You are a tourist and you came to experience something. Snap it! Go beyond limit. zoom beyond what everyone can see. Feel at ease to take your photos whether in the city center, railway station, airport, inside plane, and wherever, try to kill your shyness. People don’t think about you that much. Let them know that you’re a passionate tourist.

Snap yourself

Don’t go home with 2 gigabits of photos without yourself. Never feel shy to make a polite request from someone to take you a photo. People are good and it’s nice for you also to experience people in this kind of gesture. If you went in group, bingo!

Take more than two snapshots

You must get the best quality out of an image. That means take more than two shots and take the best one when you’re home. If you give your camera to someone to take you, always ask them to take you about three or more. Change styles and take more. For all you know some people might cut your head off in the camera. How will you feel to see after that your best background didn’t have your head in the photo?

Take necessary photos

Some people want to take everything on tour and by the time they’re to experience a real  adventure, their drive is already full. Somethings may be funny or interesting but doesn’t mean you must take a photo of it. Part of tourism has to do with telling abstract experiences. You don’t really need photos all the time.
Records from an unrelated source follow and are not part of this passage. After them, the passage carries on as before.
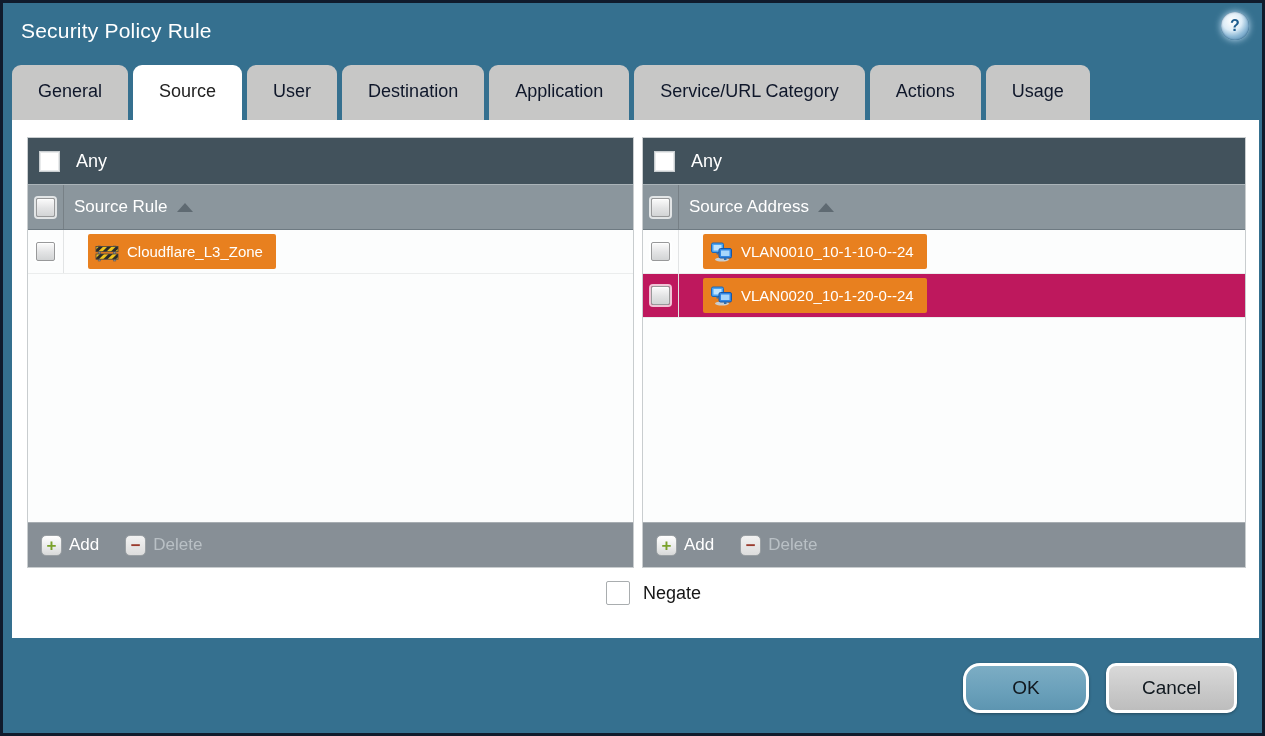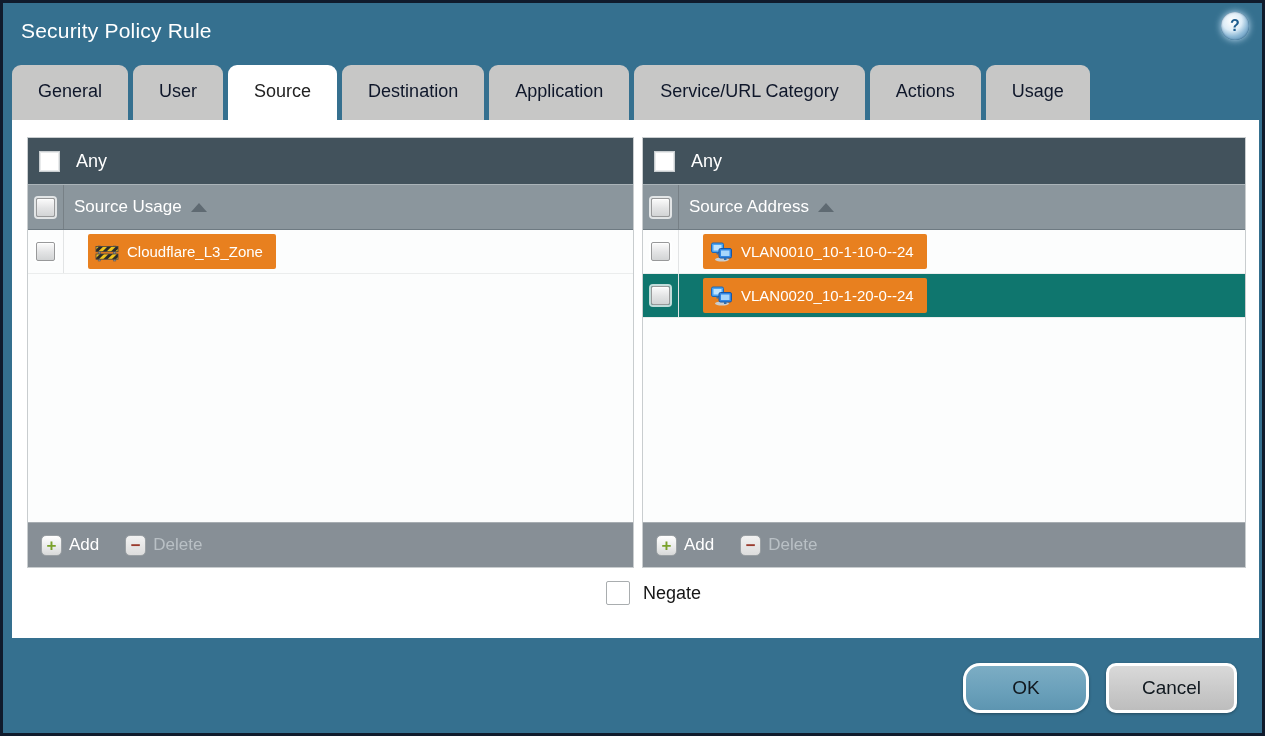"User" div.tab { order: before "Source" -> after "Source" }
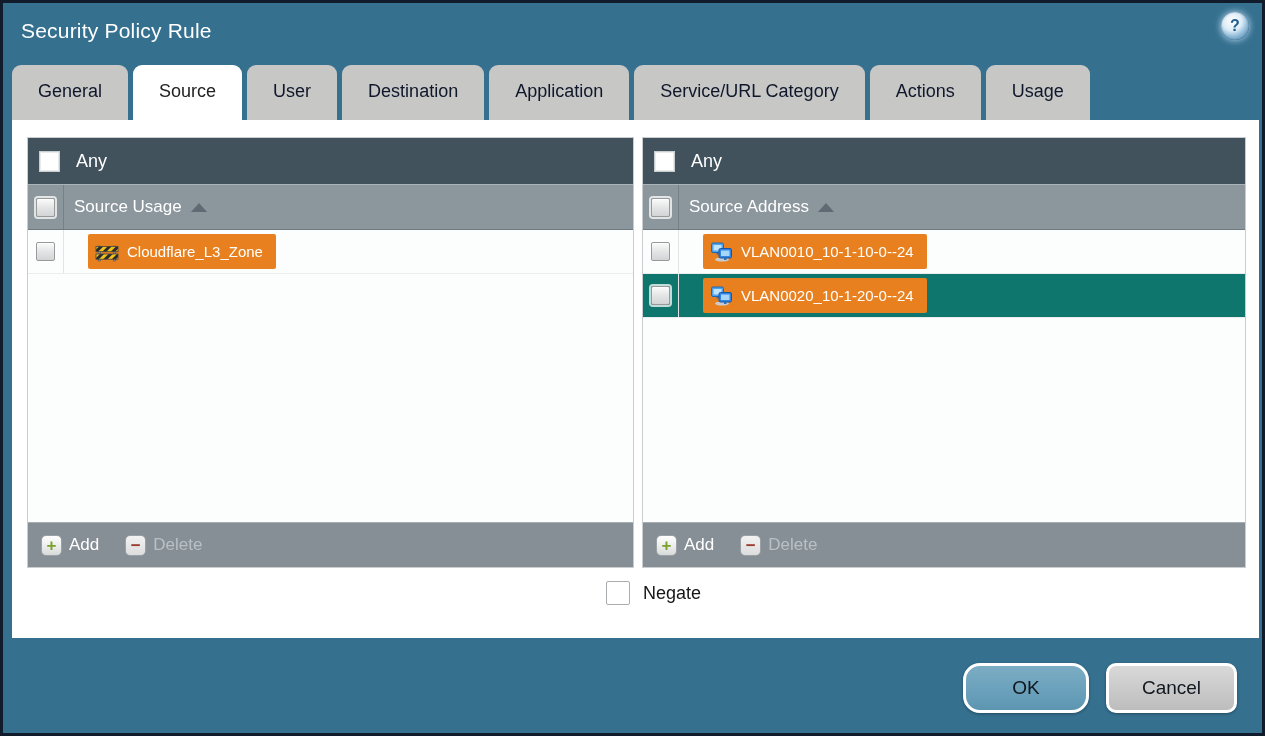"Source Usage" span.col-title { text: Usage -> Rule }
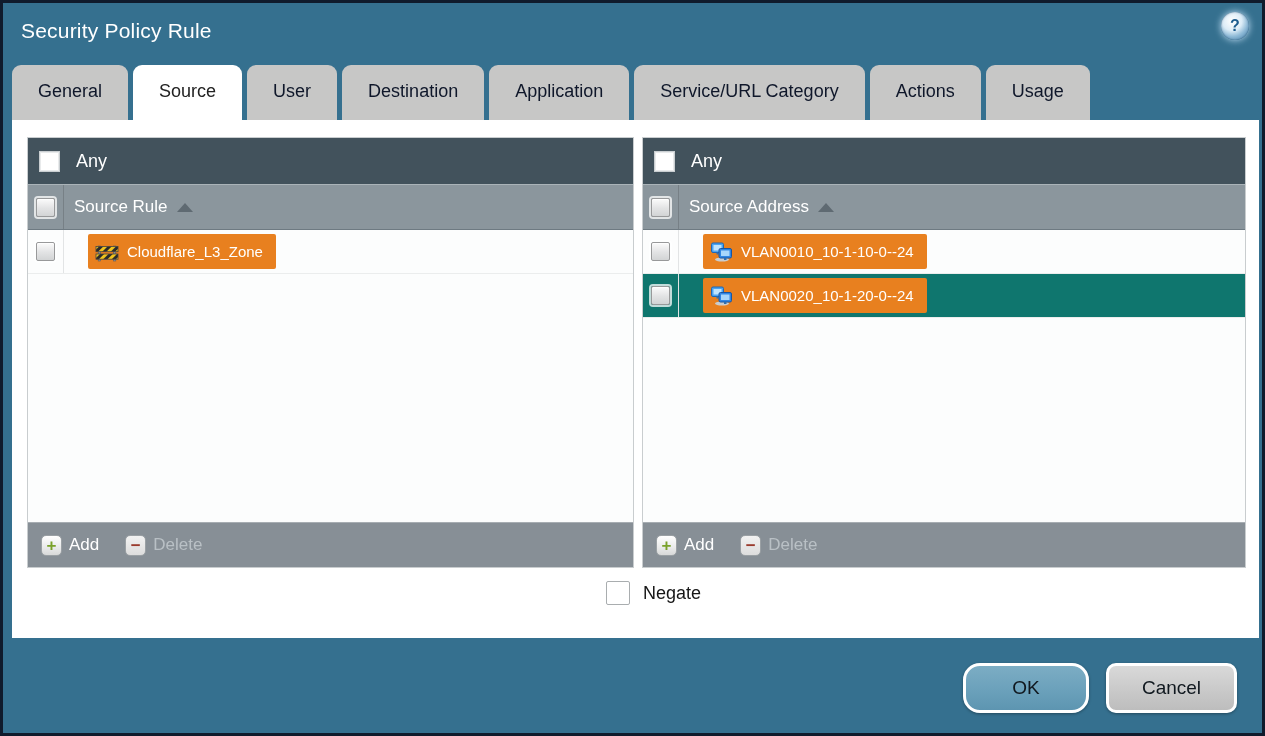"VLAN0020_10-1-20-0--24" .row.alt { background: #0f766e -> #be185d }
Be careful of your battery

Many cameras just run out of battery without any indication. You’ll see the battery level as 60% and all of a sudden the red indicator will start warning you at 20%. It’s very painful to run out of battery on a half way tour. Always carry extra battery with you. If you use smart phones, always be careful to control the battery.

Use the internet

A tourist friend is the internet cafe. You don’t have to dare data roaming. In fact you don’t need it. Fortunately many guest houses have wifi. When you’re connected to the internet, you can upload the photos of the day online. You can try dropbox, Google drive, etc. If you went with your laptop, bingo! Try to keep your photos safe as much as possible.

Respect privacy

You can’t go taking photos everywhere and everyone that you see. One time in Switzerland I was on post working with a company’s uniform and I met one tourist girl who wanted to take selfie with me. I told her that please I can’t take a photo with you whiles I’m in this uniform. Well maybe I overstretched things.

Taking a photo of police officers on duty without their permission can cause you two hours detention to answer questions. Or entering a private premises to take photos can get you into trouble. This means that extreme vigilance is necessary when taking photos as a tourist. I have had the occasion to take photos with army officers and police officers on post. All that it takes is to ask politely. Only try to avoid taking photos of persons when they’re not aware.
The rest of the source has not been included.